II

Lundi, 26 mars.

C’est lundi de Pâques. Arrivés du désert, nous nous éveillons sous des tentes, au milieu d’un cimetière de Gaza. Plus de Bédouins sauvages autour de nous, plus de chameaux ni de dromadaires. Nos nouveaux hommes, qui sont des Maronites, se hâtent de seller et de harnacher nos nouvelles bêtes, qui sont des chevaux et des mulets ; nous levons le camp pour monter vers Jérusalem.

Précédés de deux gardes d’honneur, que nous a donnés le pacha de la ville et qui écartent devant nous la foule, nous traversons longuement les marchés et les bazars. Ensuite, la banlieue, où l’animation du matin se localise autour des fontaines : tout le peuple des vendeurs d’eau est là, emplissant des outres en peau de mouton et les chargeant sur des ânes. Interminables débris de murailles, de portes, amas de ruines sous des palmiers. Et enfin, le silence de la campagne, les champs d’orges, les bois d’oliviers séculaires, le commencement de la route sablonneuse de Jérusalem, où nos gardes nous quittent.

Nous laissons cette route sur notre gauche, pour prendre, dans les orges vertes, les simples sentiers qui mènent à Hébron. Notre arrivée dans la ville sainte sera retardée de quarante-huit heures par ce détour, mais les pèlerins font ainsi d’habitude pour s’arrêter au tombeau d’Abraham.

Environ dix lieues de route aujourd’hui, dans les orges de velours, coupées de régions d’asphodèles où paissent des troupeaux. De loin en loin, des campements arabes, tentes noires sur le beau vert des herbages. Ou bien des villages fellahs, maisonnettes de terre grise serrées autour de quelque petit dôme blanchi à la chaux, qui est un saint tombeau protecteur.

Sur le soir, le soleil, qui avait été très chaud, se voile peu à peu de brumes tristes, semble n’être plus qu’un pâle disque blanc ; alors, nous prenons conscience du chemin déjà parcouru vers le nord.

En même temps, nous sortons des plaines d’orges pour entrer dans une contrée montagneuse, et bientôt la vallée de Beït-Djibrin, où nous comptons passer la nuit, s’ouvre devant nous.

Vraie vallée de la Terre Promise, où « coulent le lait et le miel ». Elle est verte, d’un vert délicieux de printemps, de prairie de mai, entre ses collines, que des oliviers vigoureux et superbes recouvrent d’un autre vert, magnifiquement sombre. On y marche sur l’épaisseur des herbages, parmi les anémones rouges, les iris violets et les cyclamens roses. Elle est remplie d’un parfum de fleurs et, au centre, miroite un petit lac où boivent à cette heure des moutons et des chèvres.

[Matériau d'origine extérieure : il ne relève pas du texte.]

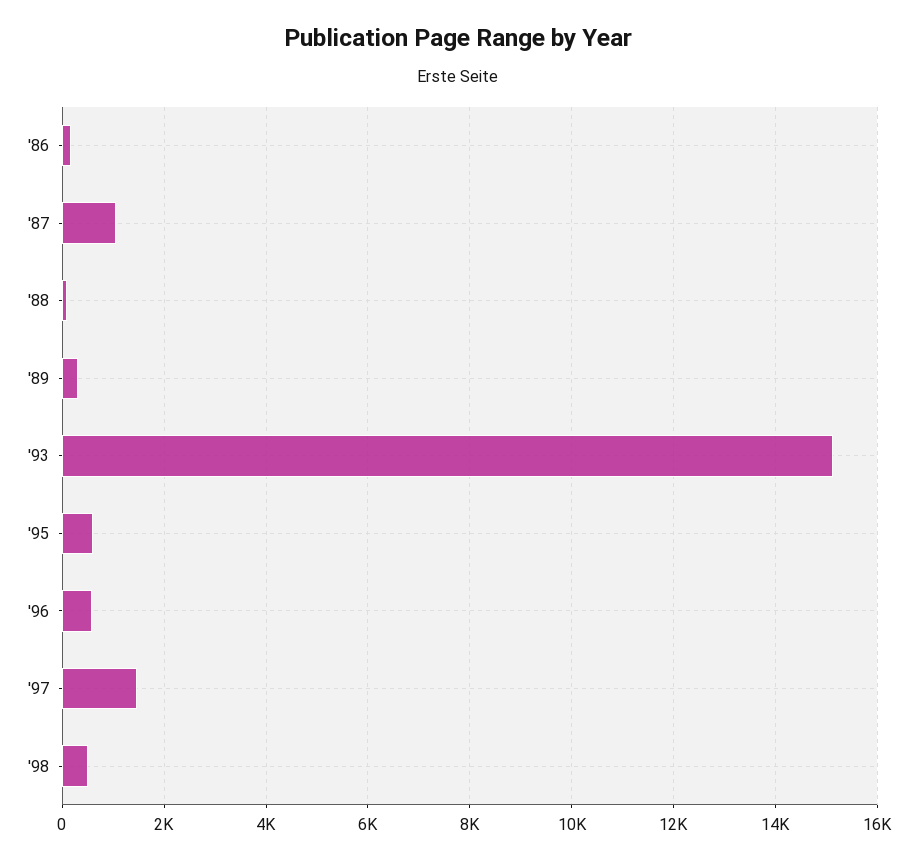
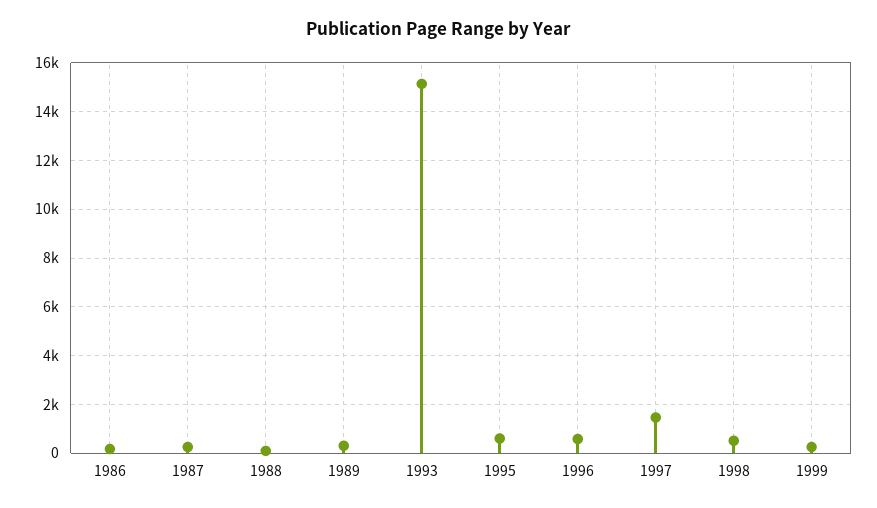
'87: 1000 -> 250
1999: none -> 250

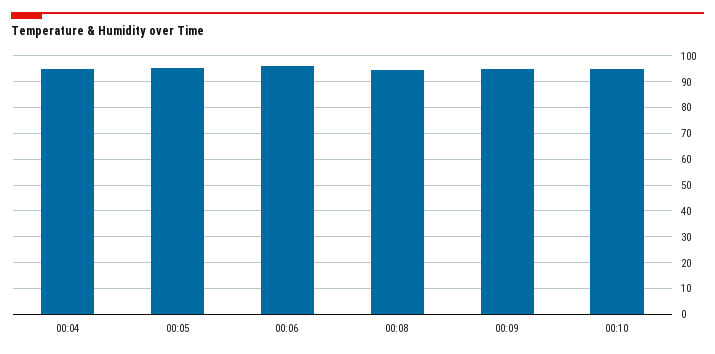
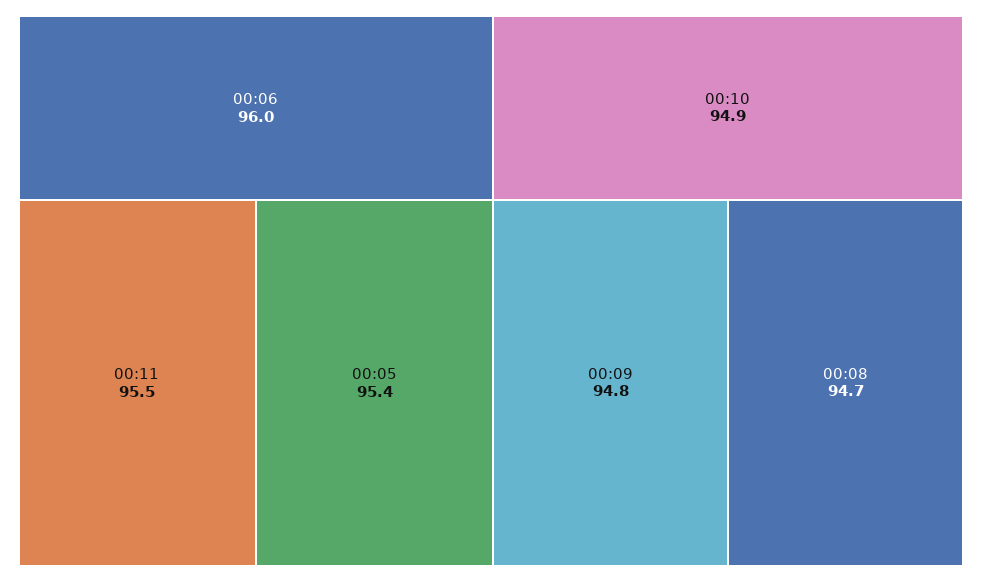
00:04: 95 -> none
00:11: none -> 95.5

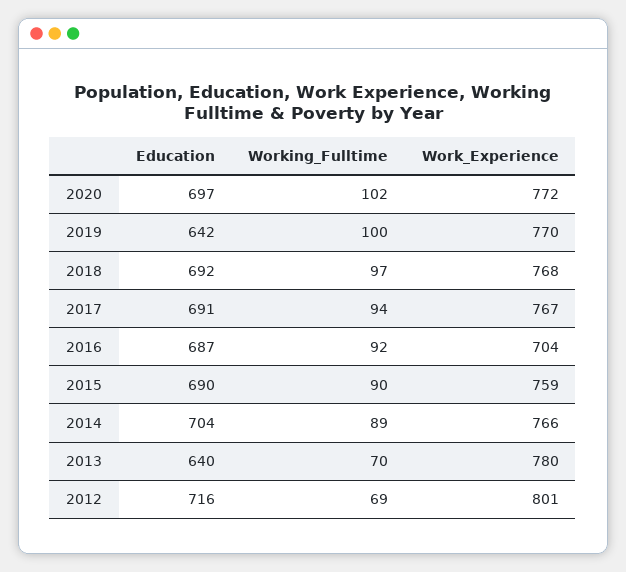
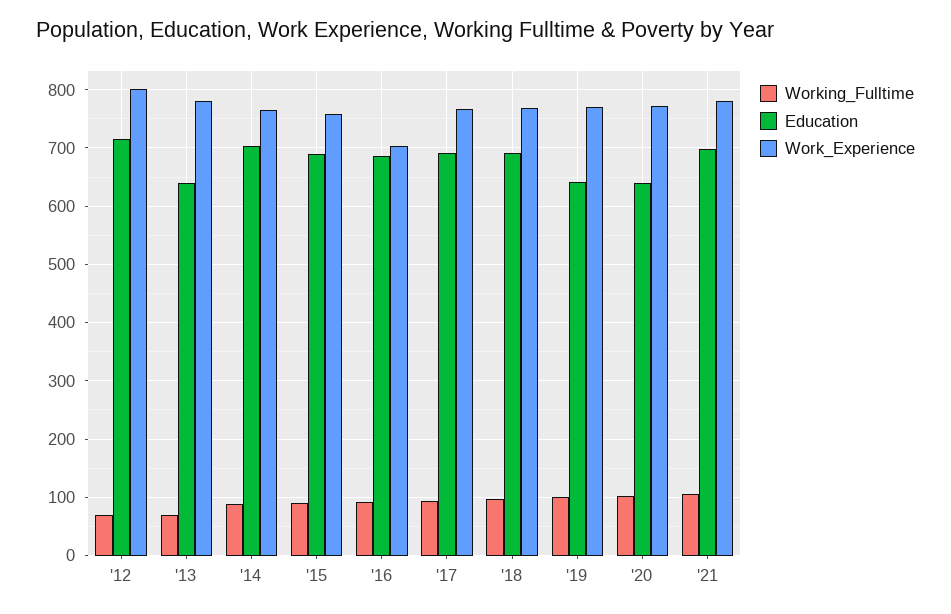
Education, 2020: 697 -> 640
Working_Fulltime, '21: none -> 100
Education, '21: none -> 700
Work_Experience, '21: none -> 780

Sur l’une des collines, est posé le vieux petit village arabe où l’on ramène pour la nuit des troupeaux innombrables ; tandis que l’on dresse notre camp, sur l’herbe haute et fleurie, c’est devant nous un défilé sans fin de bœufs et de moutons, qui montent s’enfermer là, derrière des murs de terre, et que conduisent des bergers en longue robe et en turban, pareils à des saints ou à des prophètes ; des petits enfants suivent, portant avec tendresse dans leurs bras des agneaux nouveau-nés. Les dernières vont s’engouffrer entre les étroites rues de boue séchée, plusieurs centaines de chèvres noires, qui cheminent en masse compacte, comme une longue traînée ininterrompue, d’une couleur et d’un luisant de corbeau ; c’est inouï, ce que ce hameau de Beït-Djibrin peut contenir !… Et, au passage de toutes ces bêtes, une saine odeur d’étable se mêle au parfum de la tranquille campagne.

La vie pastorale d’autrefois est ici retrouvée, la vie biblique, dans toute sa simplicité et sa grandeur.